The composition of the novel is notable for its strict simplicity and functionality. The titles of the various volumes signal a tetralogy in one vegetational cycle, which regulates the eternal and repeatable rhythm of village life. Parallel to that rhythm is a calendar of religion and customs, also repeatable. In such boundaries Reymont placed a colourful country community with sharply drawn individual portraits. The repertoire of human experience and the richness of spiritual life, which can be compared with the repertoire of Biblical books and Greek myths, has no doctrinal ideas or didactic exemplifications. The author of The Peasants does not believe in doctrines, but rather in his own knowledge of life, the mentality of the people described, and his sense of reality. It is easy to point to moments of Naturalism (e.g. some erotic elements) or to illustrative motives characteristic of Symbolism. It is equally easy to prove the Realistic values of the novel. None of the "isms" however, would be enough to describe it.

Main characters 
 Maciej Boryna – the richest man in the village and the main character of the novel.
 Antek Boryna – Maciej's son, husband of Hanka
 Hanka Boryna – Antek's wife and a mother of three children
 Jagna – a beautiful 19-year-old girl and the main female character of the novel.

Main themes and events 
 The conflict between Antek and his father which is connected with a piece of land and a beautiful woman – Jagna.
 Hanka's struggle to salvage her marriage and family.
 The poignant story of the farmhand – Jakub.
 The unrest sown by Jagna's variable attentions toward assorted men of the village. 
 The tension between the peasants and the nobility, over the disputed sale of the peasants' forest.
 The patterns of the peasants' lives closely tracking the seasons.
 The beggar Old Agata and her transit into and out of the village corresponding with the passage of the seasons and the tenacity of life.

Customs and traditions 
The Peasants deals not only with the everyday life of people, but also with traditions connected with the most important Polish festivals.

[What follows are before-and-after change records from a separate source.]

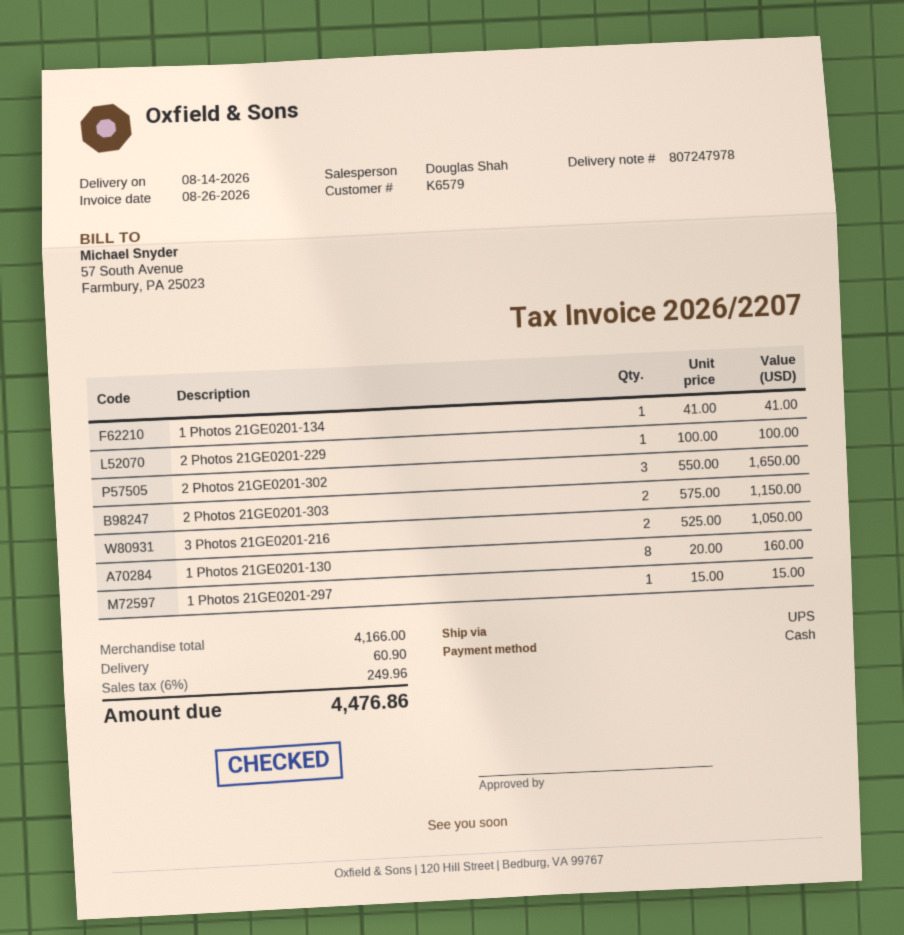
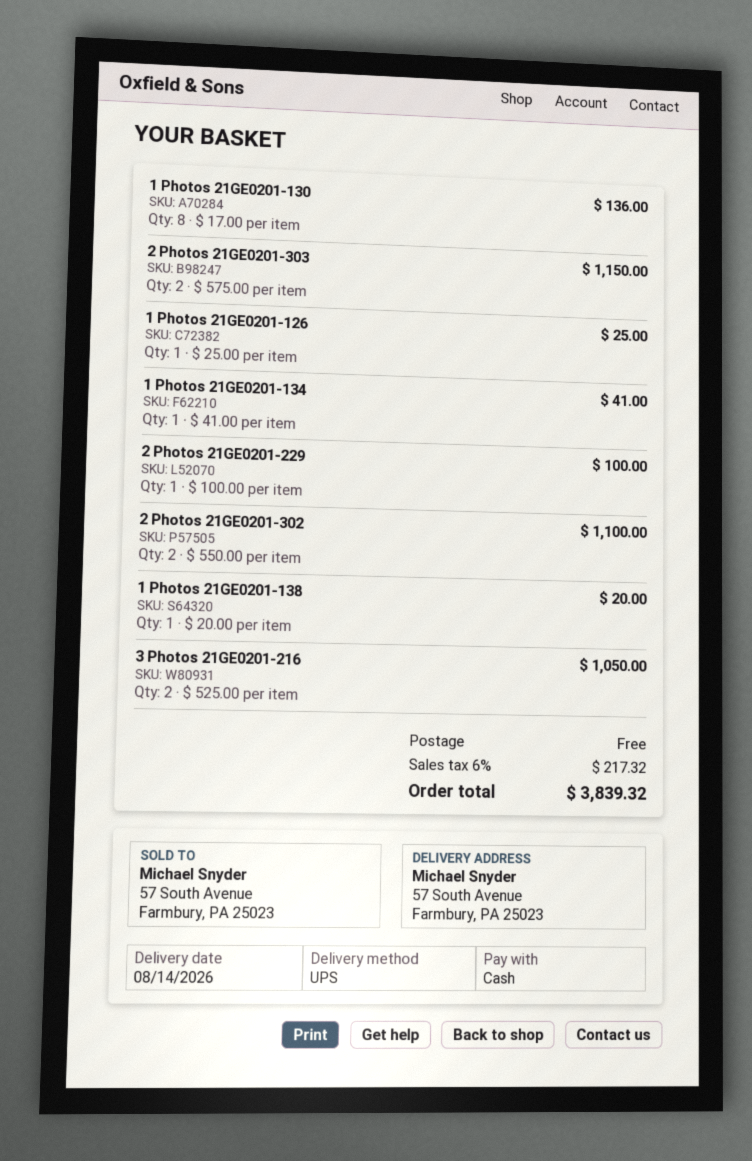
2 Photos 21GE0201-302: 3 x 550.00 = 1650.00 -> 2 x 550.00 = 1100.00
1 Photos 21GE0201-130: 8 x 20.00 = 160.00 -> 8 x 17.00 = 136.00
1 Photos 21GE0201-297: 1 x 15.00 = 15.00 -> none
1 Photos 21GE0201-126: none -> 1 x 25.00 = 25.00
1 Photos 21GE0201-138: none -> 1 x 20.00 = 20.00
shipping: 60.90 -> 0.00
tax: 6% = 249.96 -> 6% = 217.32
total: 4476.86 -> 3839.32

1. Traditions connected with wedding and marriage:
 preparation for a wedding and a marriage
 decoration of a dance-hall
 the cutting of a bride's hair (symbolic of starting a new life)
 the first dance during a wedding is dedicated to bride
 wedding games etc.
2. Traditions connected with Christmas:
 baking cakes, cooking Christmas meals
 selling of holy wafer by carol singers
 Christmas supper
 going to the church for midnight mass
3. Traditions connected with Easter:
 breaking of Lenten fast
 dying eggs
 “wet Monday”
4. Traditions connected with everyday life:
 pickling of cabbage
 spinning of wool
 following of folk wisdom to plant agricultural crops

Art movements included in the novel 
Impressionism - a style in painting developed in France in the late 19th century that uses colour to show the effects of light on things and to suggest atmosphere rather than showing exact details.  In the book we can find impressionism in the descriptions of nature.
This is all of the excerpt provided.